The installation was intended to remain in situ for the full term of Trump’s presidency, but just three weeks after launch, the museum closed it down. In a statement, they said it had become “a flashpoint for violence and was disrupted from its original intent”.
LaBeouf, Rönkkö & Turner were not happy. In place of the live stream, their website simply said “The museum has abandoned us”.
So perhaps it’s no surprise that closure didn’t signal the project’s end.
Following a similarly ill-fated stint at a theatre in Albuquerque, the project was refashioned as a flag and moved to an “unknown location” – which didn’t stay unknown for long before members of the 4chan and 8chan internet forums worked out where it was. The flag was soon stolen, defaced and its location was set on fire.
For LaBeouf, Rönkkö & Turner, it was proof that “America is simply not safe enough for this artwork to exist”, and thus its next appearance was 3,500 miles away in Liverpool.
When FACT “adopted” it, the organisation said it was “pleased to be able to offer the support that the project needs”.
But with alt-right activists in the US posting FACT floorplans and rooftop drone images on Twitter, it seemed only a matter of time before someone managed to reach it and remove it.
In the event, it probably happened quicker than anyone expected, and when Liverpool Confidential turned up at FACT shortly after the video stream had gone blank, staff were tight-lipped about what had happened. They told us that no one was available for comment.
On police advice, FACT and LaBeouf, Rönkkö & Turner have removed the installation HEWILLNOTDIVIDE.US due to dangerous, illegal trespassing.

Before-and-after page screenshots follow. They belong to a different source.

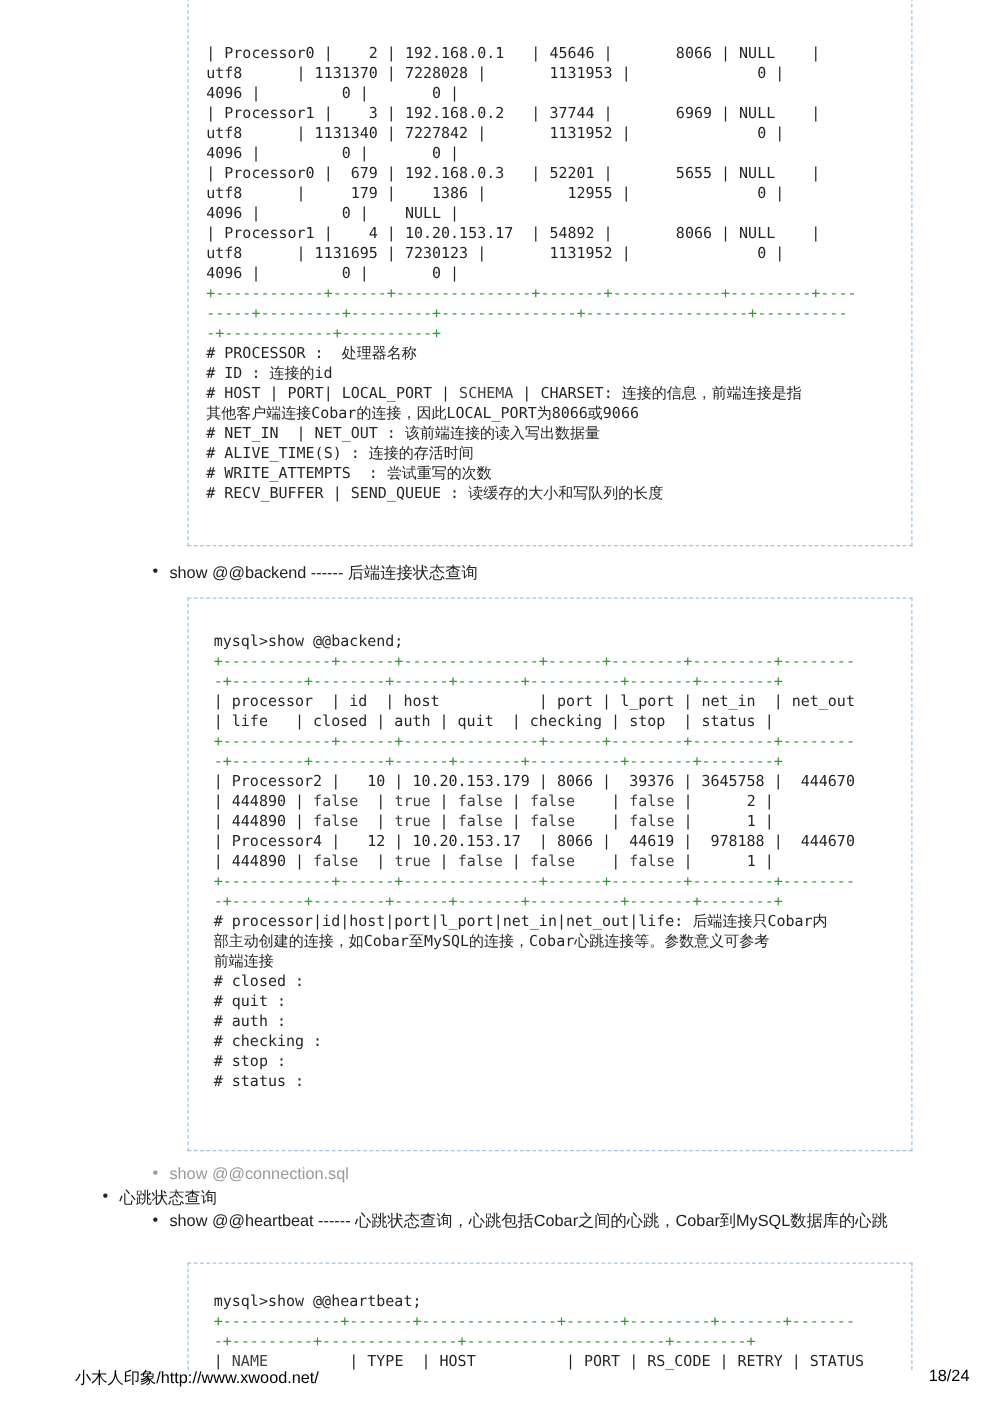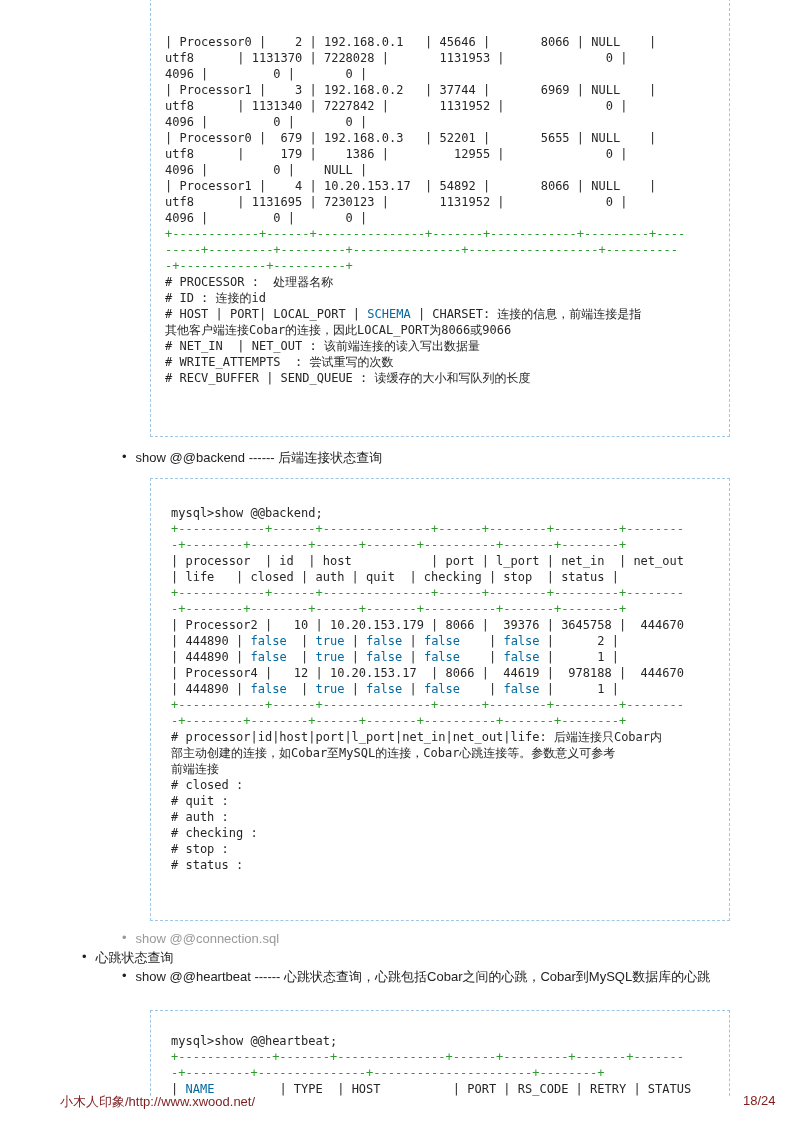"SCHEMA" .seg-b { color: #0369a1 -> #404040 }
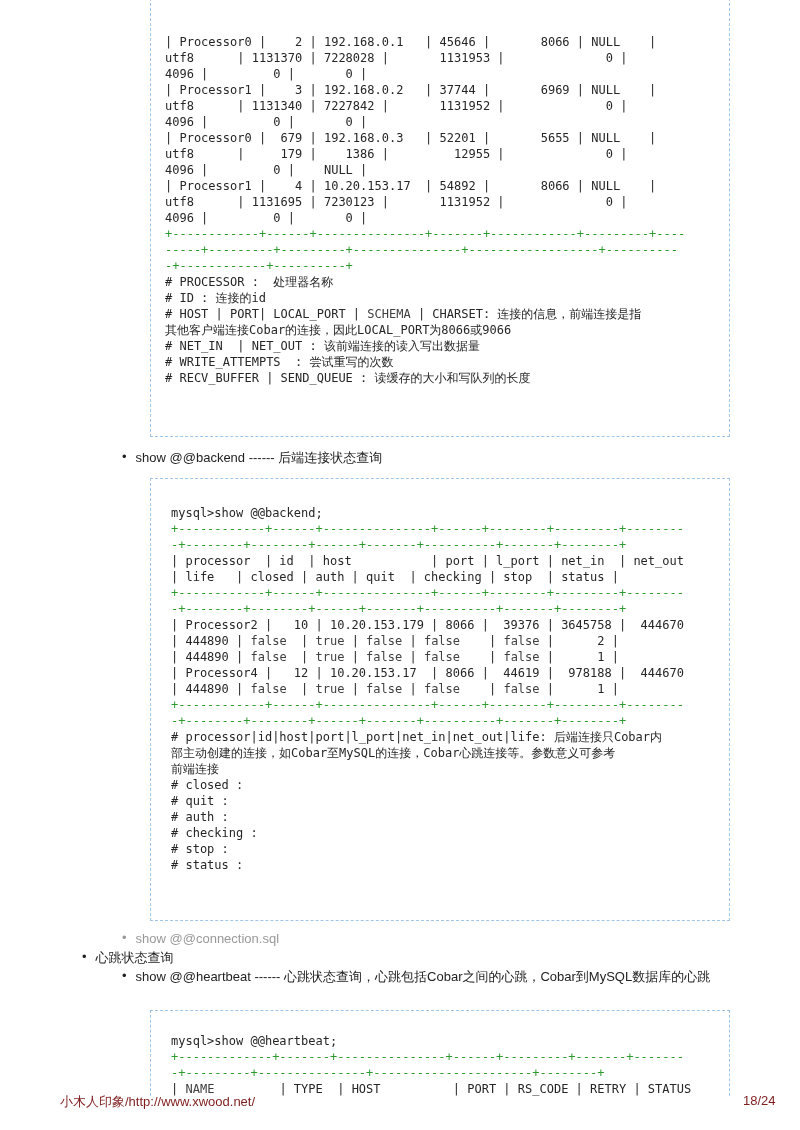"# ALIVE_TIME(S) : 连接的存活时间" div.line { html: none -> <div><span># ALIVE_TIME(S) : 连接的存活时间</span></div> }
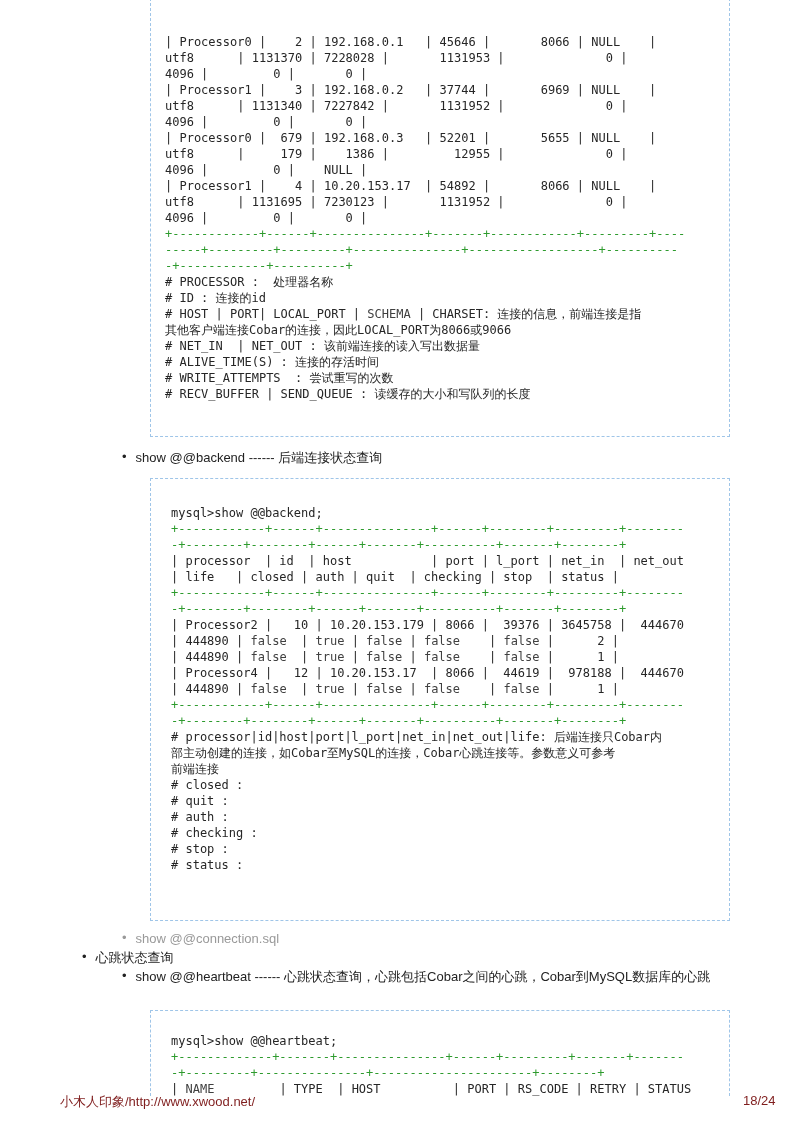"小木人印象/http://www.xwood.net/" .footer-left,.footer-right { color: #7f1d1d -> #000000 }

— FACT (@FACT_Liverpool) March 23, 2017
An hour later, the organisation tweeted, “On police advice, FACT and LaBeouf, Rönkkö & Turner have removed the installation HEWILLNOTDIVIDE.US due to dangerous, illegal trespassing.”
For now, it appears that the HEWILLNOTDIVIDE.US story is over – but this is 2017, and an artwork being chased across the globe via social media isn’t the weirdest thing that’s happened in recent times.
If the project’s original intention was to give people an opportunity to add their own spin to the phrase “He will not divide us”, the reimagined version left less room for nuanced interpretation. Flags, after all, are statements not suggestions, and as a symbol of a certain kind of defiance, the white banner was a red rag to those who feel that Trump has got it right.
If nothing else, the episode would seem to demonstrate that contrary to LaBeouf, Rönkkö & Turner’s optimistic message, the world may already be in bits.